[Web page revision data]

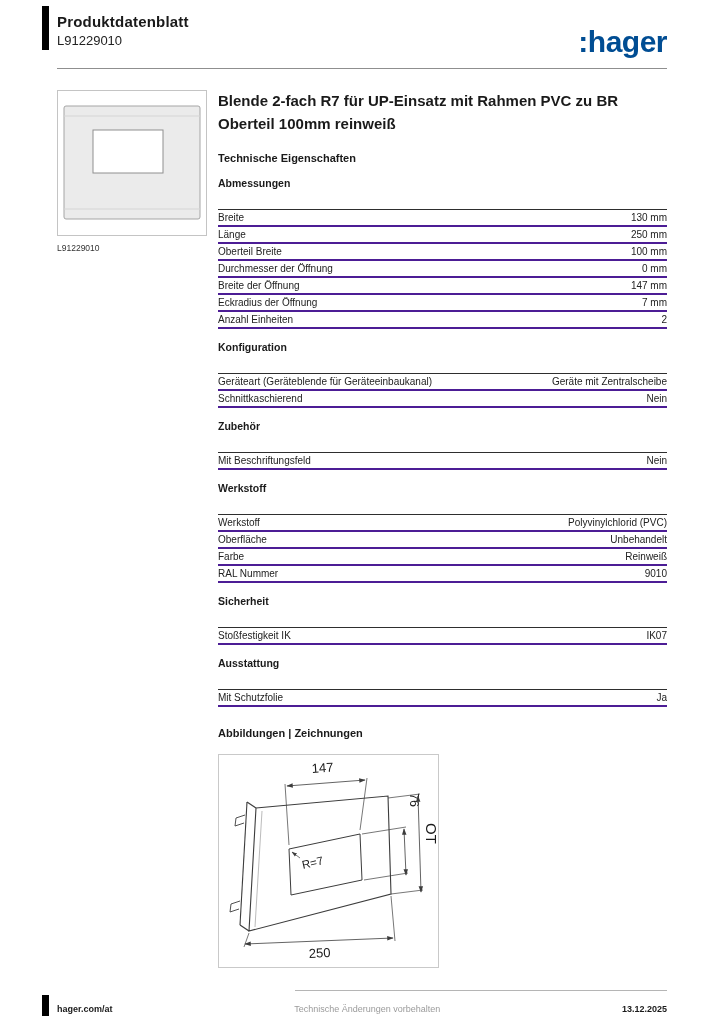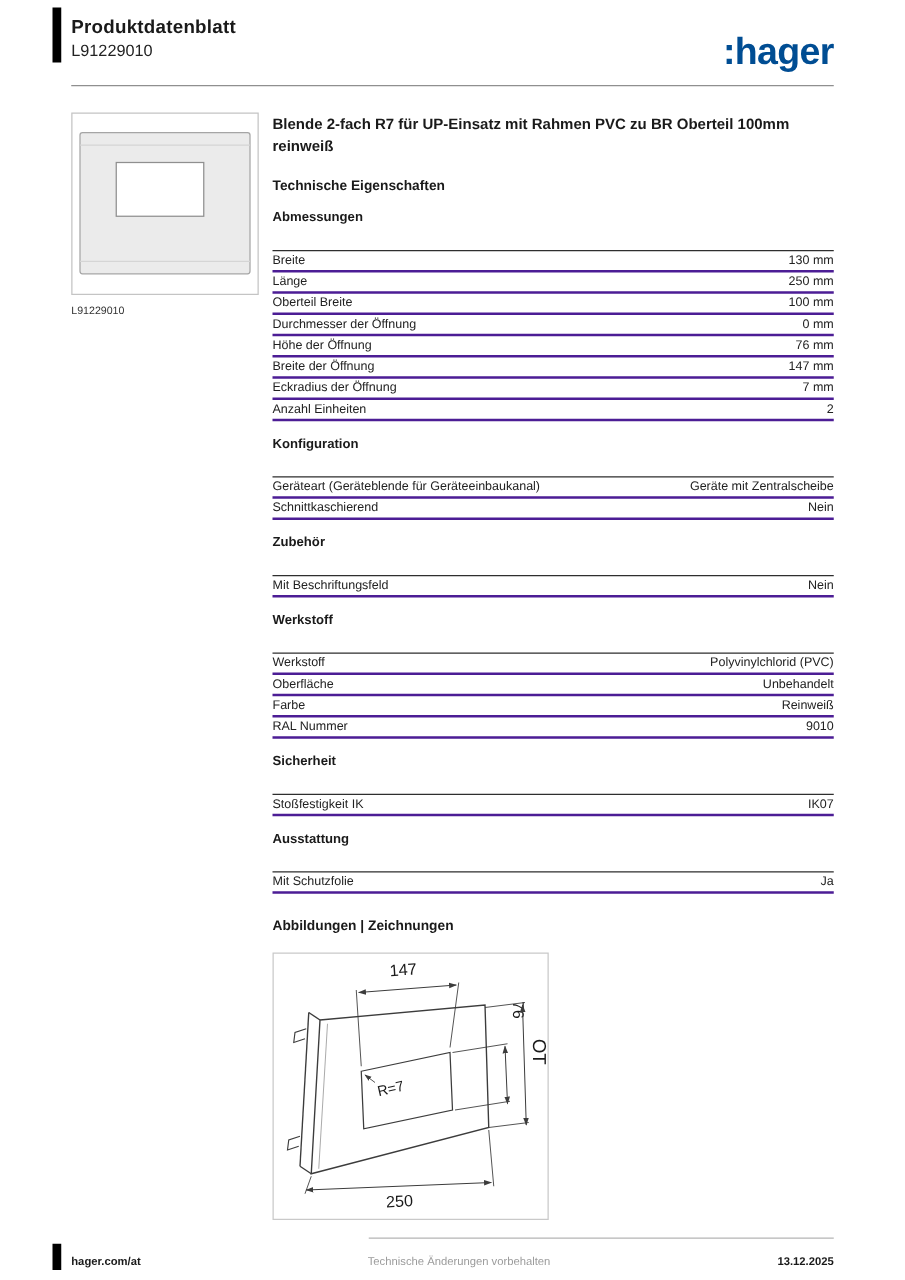--- a/index.html
+++ b/index.html
@@ -25,7 +25,7 @@
   .image-caption { font-size:8.5px; color:#333; margin-top:7px; }
 
   .right-col { flex:1; min-width:0; }
-  .description { font-size:12px; font-weight:bold; line-height:1.5; margin-bottom:17px; }
+  .description { font-size:15px; font-weight:bold; line-height:1.5; margin-bottom:17px; }
   .tech-title { font-size:11px; font-weight:bold; margin-bottom:13px; }
   .spec-section { margin-bottom:12px; }
   .spec-section-title { font-size:10.5px; font-weight:bold; padding-bottom:20px; border-bottom:1.5px solid #2e2e2e; }

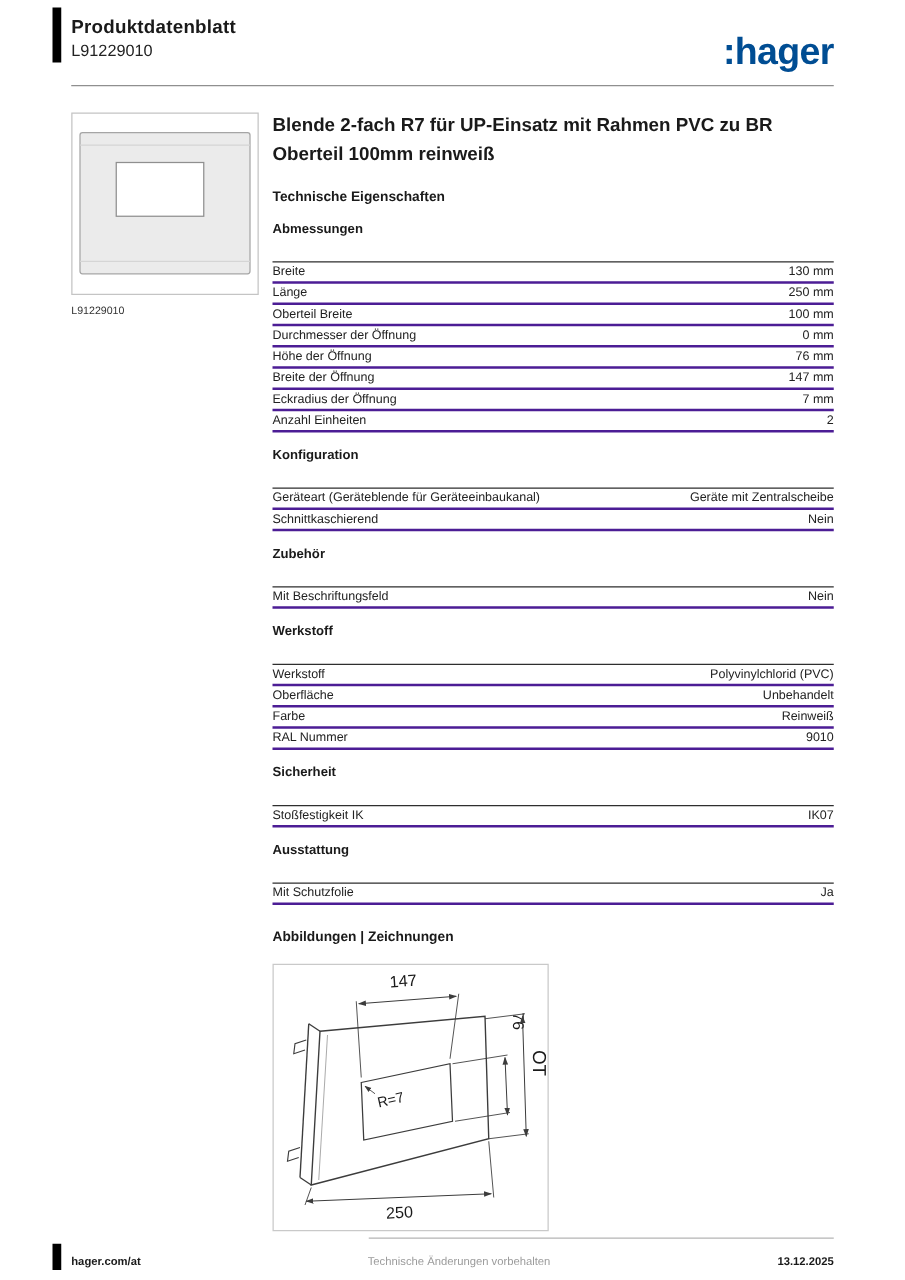--- a/index.html
+++ b/index.html
@@ -96,10 +96,6 @@
               <span class="spec-value">0 mm</span>
             </div>
             <div class="spec-row">
-              <span class="spec-label">Höhe der Öffnung</span>
-              <span class="spec-value">76 mm</span>
-            </div>
-            <div class="spec-row">
               <span class="spec-label">Breite der Öffnung</span>
               <span class="spec-value">147 mm</span>
             </div>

> _Instructions to follow_:
Which lines above include the string "section"? Show them.

> _Solution to the exercise_:
   .spec-section { margin-bottom:12px; }
   .spec-section-title { font-size:10.5px; font-weight:bold; padding-bottom:20px; border-bottom:1.5px solid #2e2e2e; }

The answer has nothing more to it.